As a result, a number of NHS innovations are being built on archaic foundations with new system functionality limited by the old, often crumbling infrastructure below it. Connecting the old to the new can also be unexpectedly difficult for some. Integrating a patchwork of currently disparate clinical systems is essential for NHS to fully adopt digital. A complicating factor is that local NHS IT departments often do not control or maintain all the technology needs within the Trust, making the management of change very difficult. Local NHS IT departments sometimes face challenges from clinical departments wedded to their stand-alone systems and often paper-heavy workflows. Whether legacy COTS black boxes or award winning in-house developments, these technology islands pose an obstacle to digitally connecting the NHS. They are also often ferociously defended by people (often high-ranking clinicians) who are used to working with them, have little appetite for change and see re-training as wasting time that could otherwise be spent caring for patients.
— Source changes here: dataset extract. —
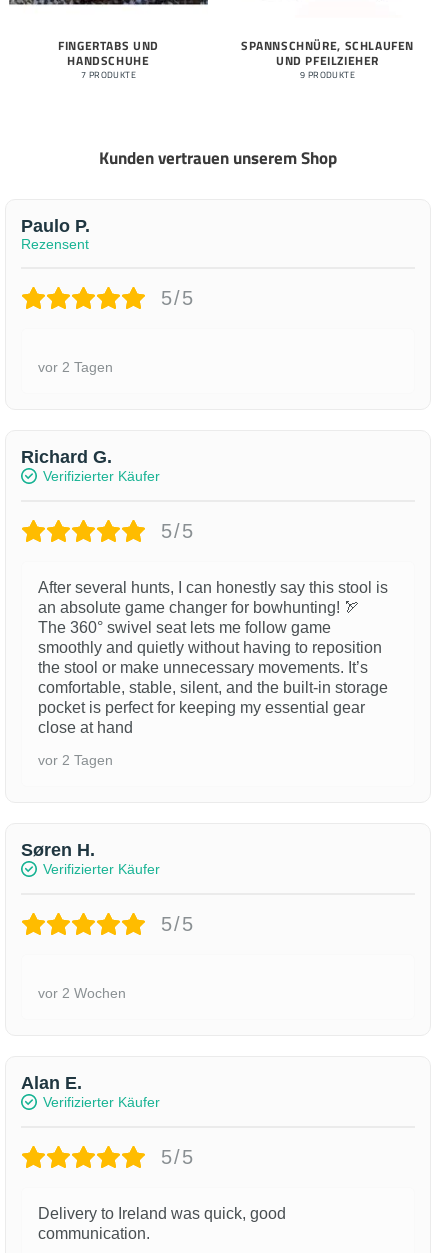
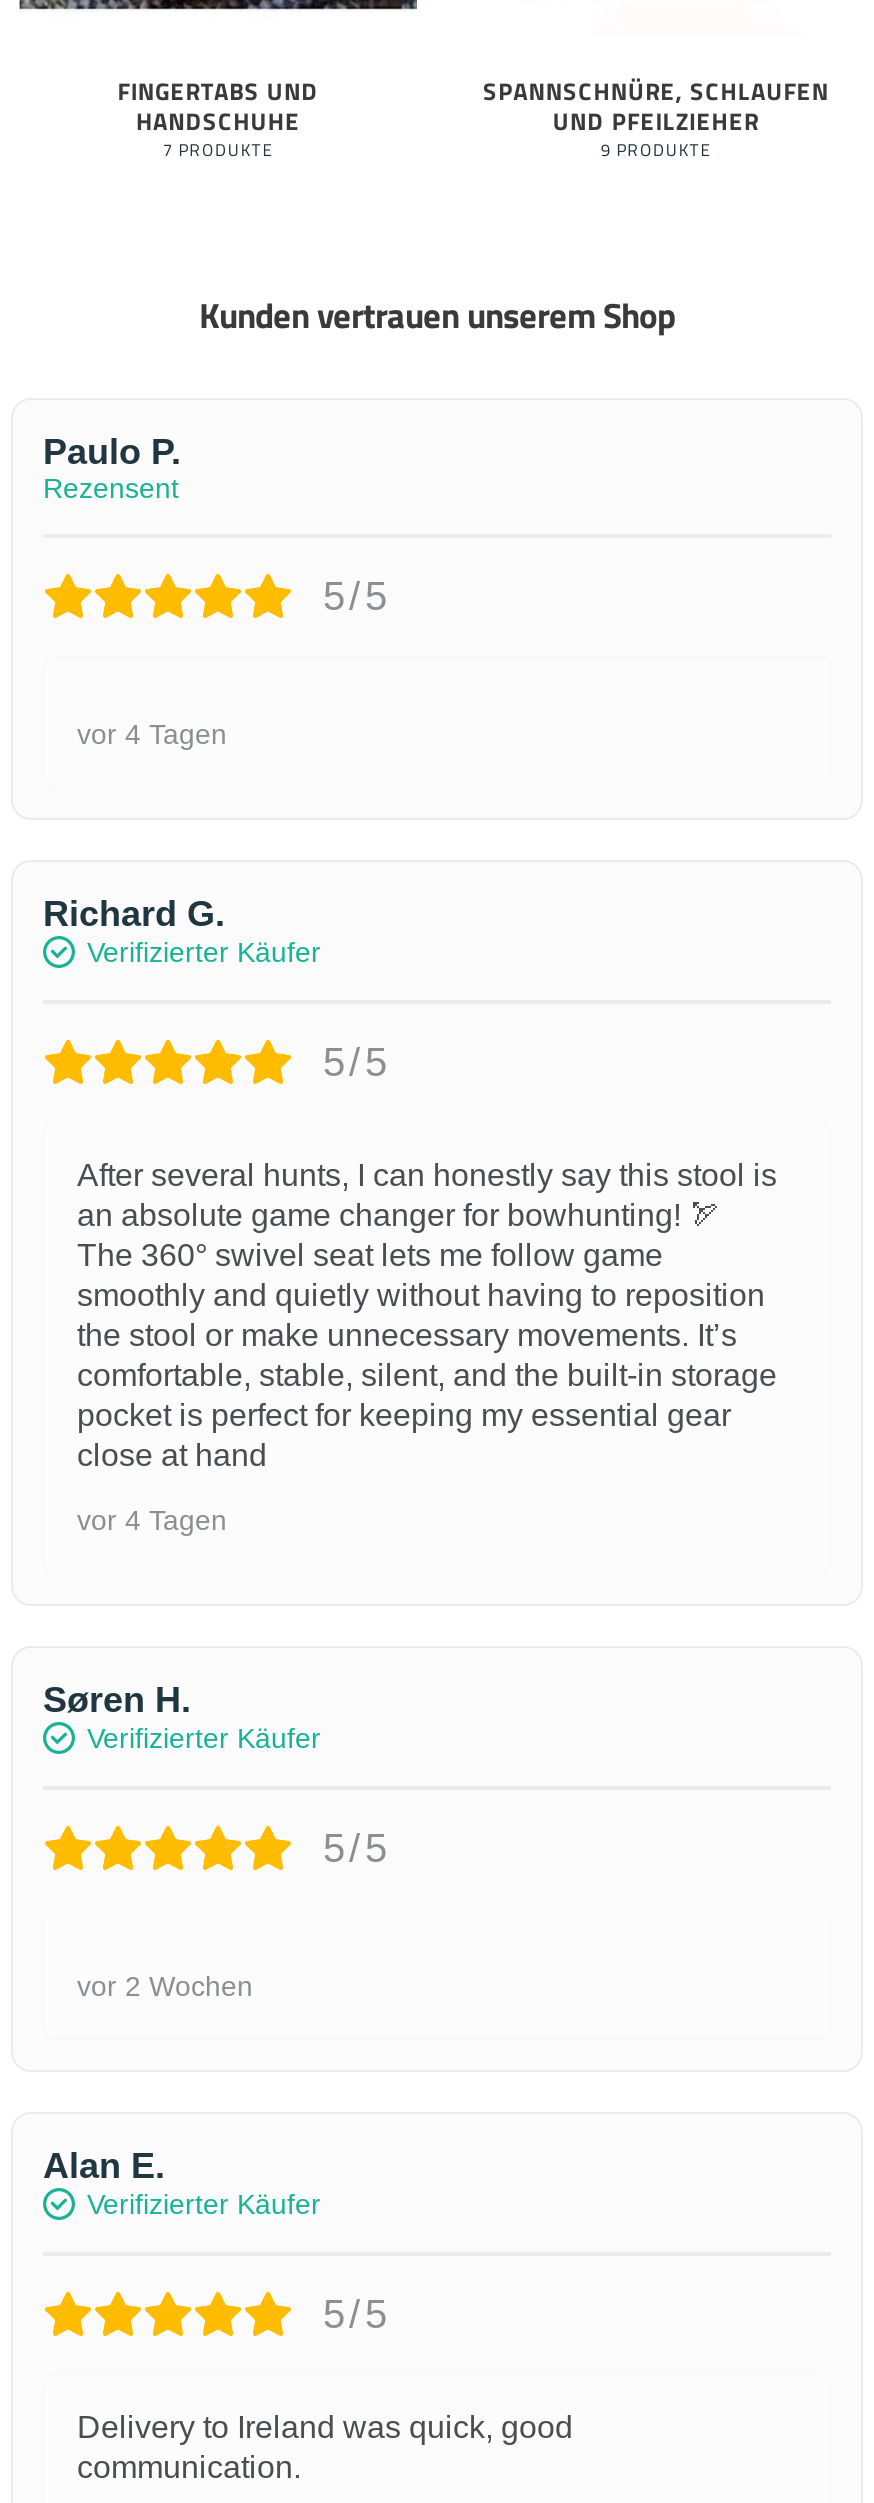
[38,359,113,375] vor 2 Tagen -> [77,718,227,750] vor 4 Tagen
[38,752,113,768] vor 2 Tagen -> [77,1504,227,1536] vor 4 Tagen

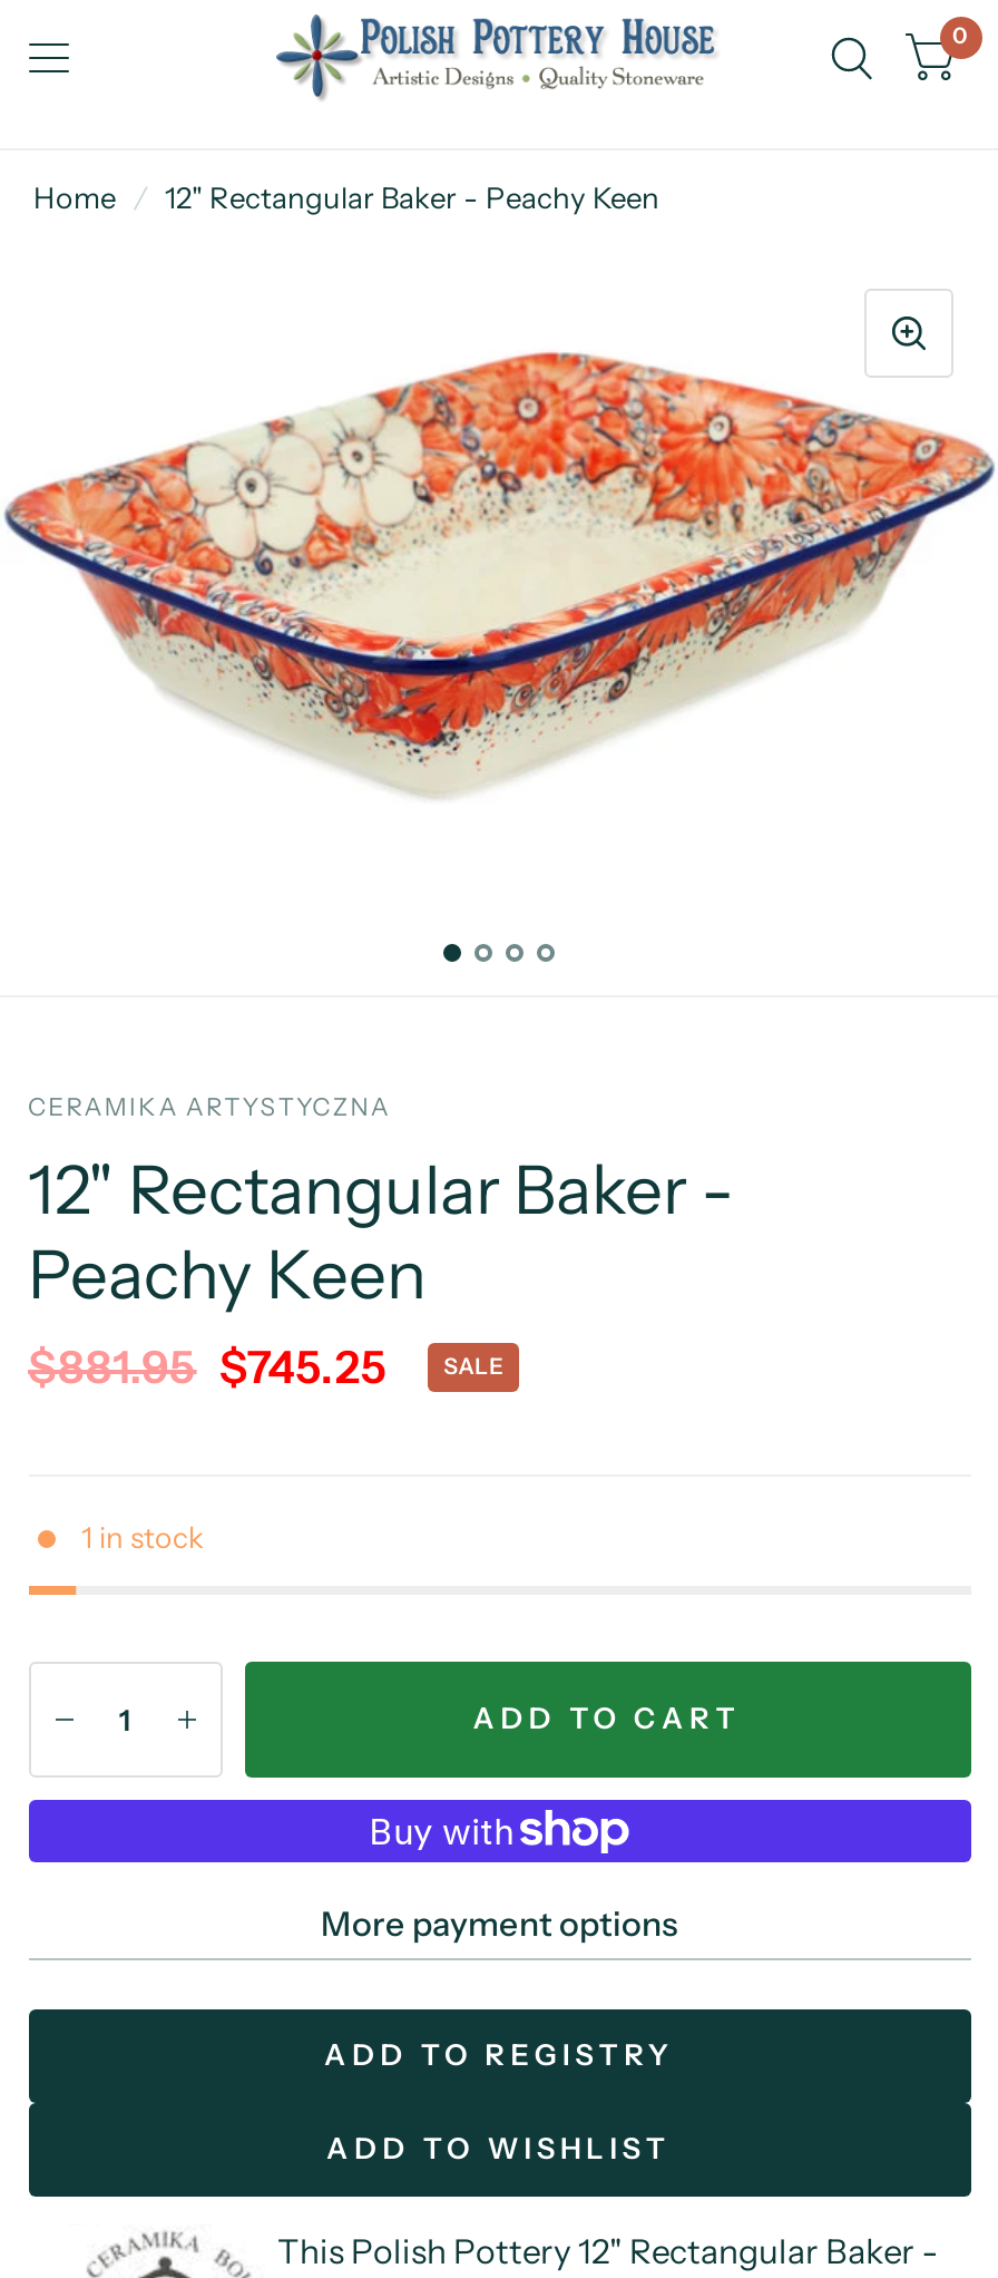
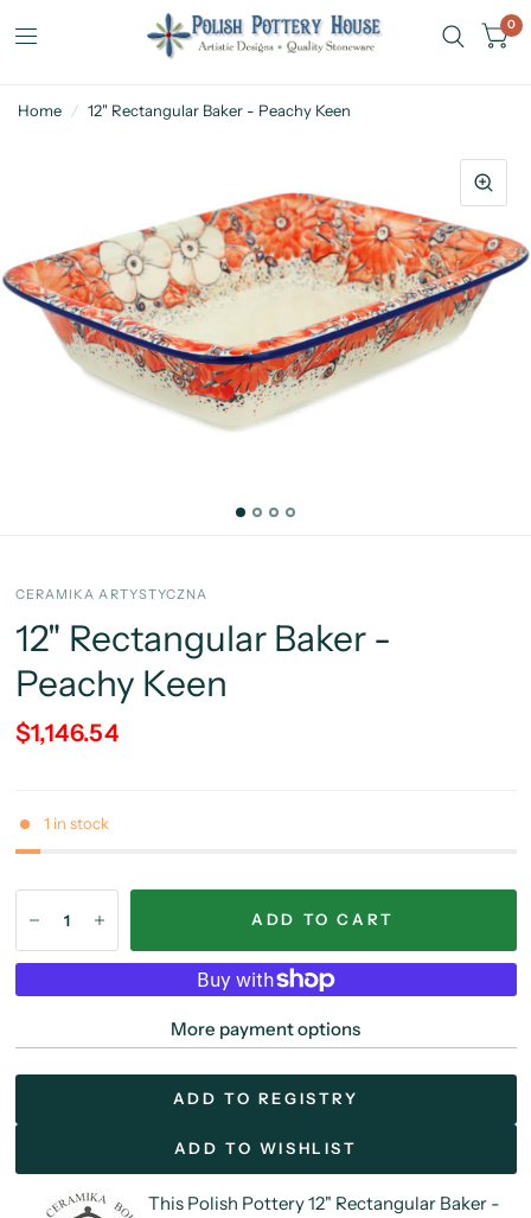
[28,1340,504,1393] $881.95 $745.25 | SALE -> [15,719,119,747] $1,146.54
Against this complex and challenging backdrop, IT organisations are asked to deliver core digital platforms that enable significant enhancements to patient care. In our experience, those NHS Trusts most successful at advancing their digital agenda are taking a holistic view of their IT function. Rather than undertaking discrete initiatives they are taking a broad, comprehensive view of how best to meet the needs of all core clinical functions. Streamlining day-to-day IT operations to release the scarce resources (both people and financial) required to build the digital future is essential.
A number of the NHS Trusts we work with have outsourced their IT functions. Typically this is a decision taken many years ago, and primarily one taken for reasons of cost savings. To their credit, most service providers work hard to deliver value to the Trusts. However, all service providers come with one fatal flaw: a congenital inability to recommend any service or solution they cannot provide. There are, we believe, a lot of good reasons for Trusts that outsource their IT to review their current sourcing arrangements. We know this because our recent studies at a number of Trusts identified significant savings opportunities within existing sourcing contracts. Equally, those Trusts that kept their IT in-house don’t always employ the most efficient methods to manage their resources, and often lag behind best-in-class techniques. What was a good price a few years ago is not necessarily a good price today. The difference between what you are paying and what you should be paying can be a very useful contribution to the digital transformation budget.